» **Structured diff data**:
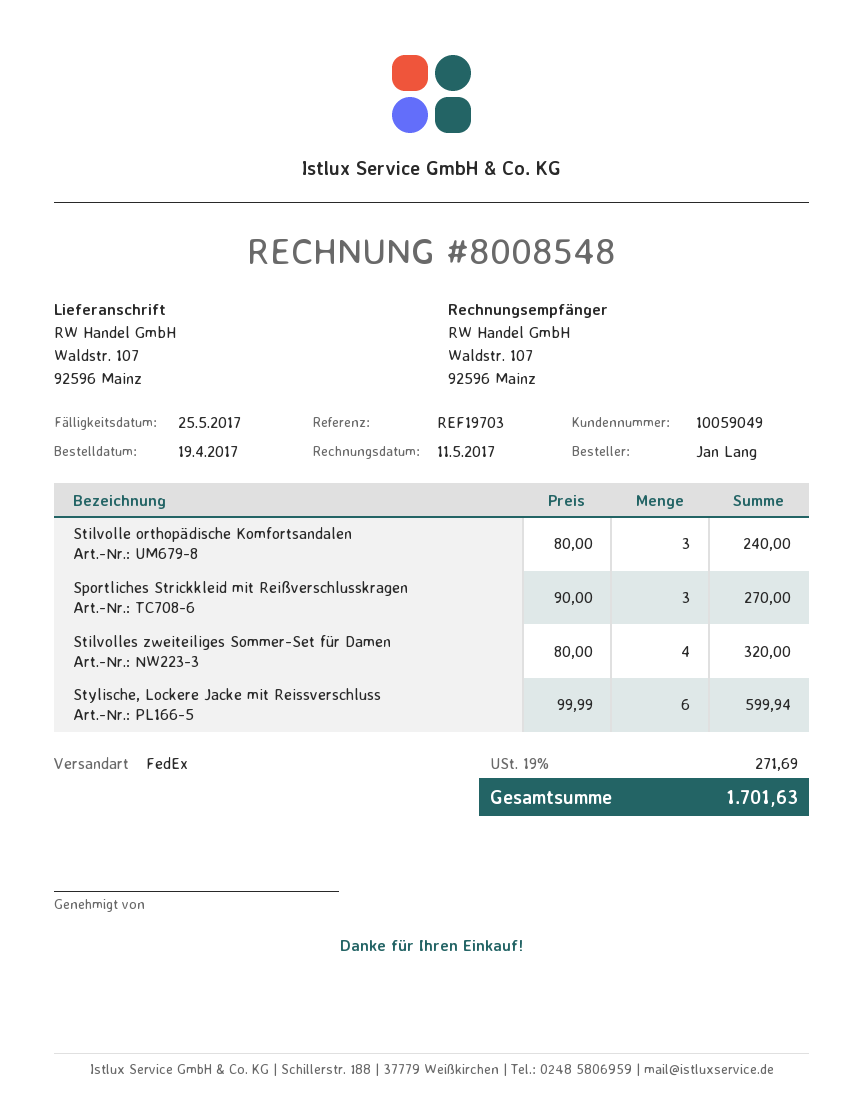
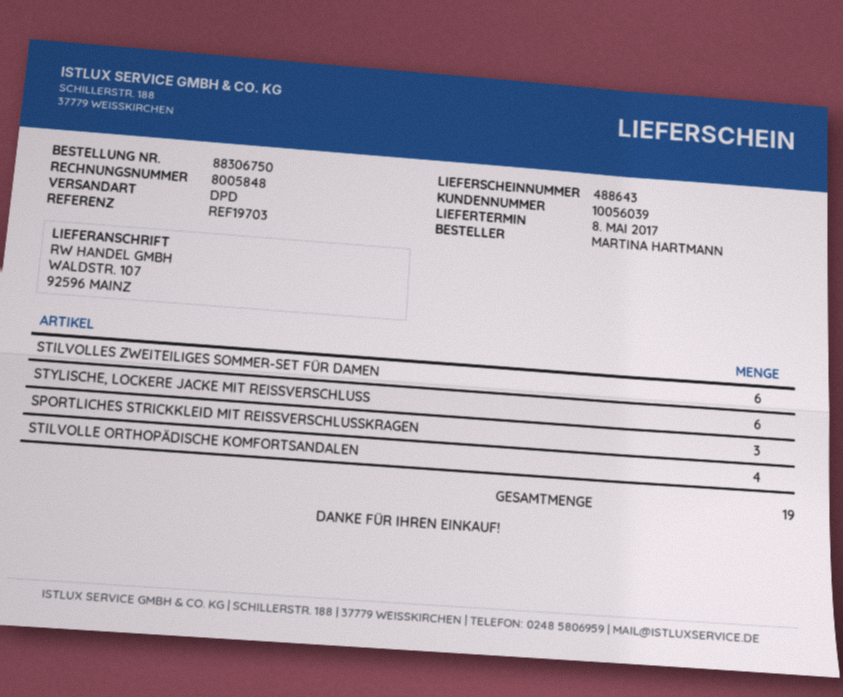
invoice number: 8008548 -> 8005848
customer number: 10059049 -> 10056039
ordered by: Jan Lang -> MARTINA HARTMANN
shipping method: FedEx -> DPD
Stilvolle orthopädische Komfortsandalen: 3 -> 4
Stilvolles zweiteiliges Sommer-Set für Damen: 4 -> 6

» **WHAT TO WORK ON**:
Output the line containing "ordered by: Jan Lang -> MARTINA HARTMANN" together with all later lines of the entries, exactly as written, through the final line.

» **SOLUTION TO THE EXERCISE**:
ordered by: Jan Lang -> MARTINA HARTMANN
shipping method: FedEx -> DPD
Stilvolle orthopädische Komfortsandalen: 3 -> 4
Stilvolles zweiteiliges Sommer-Set für Damen: 4 -> 6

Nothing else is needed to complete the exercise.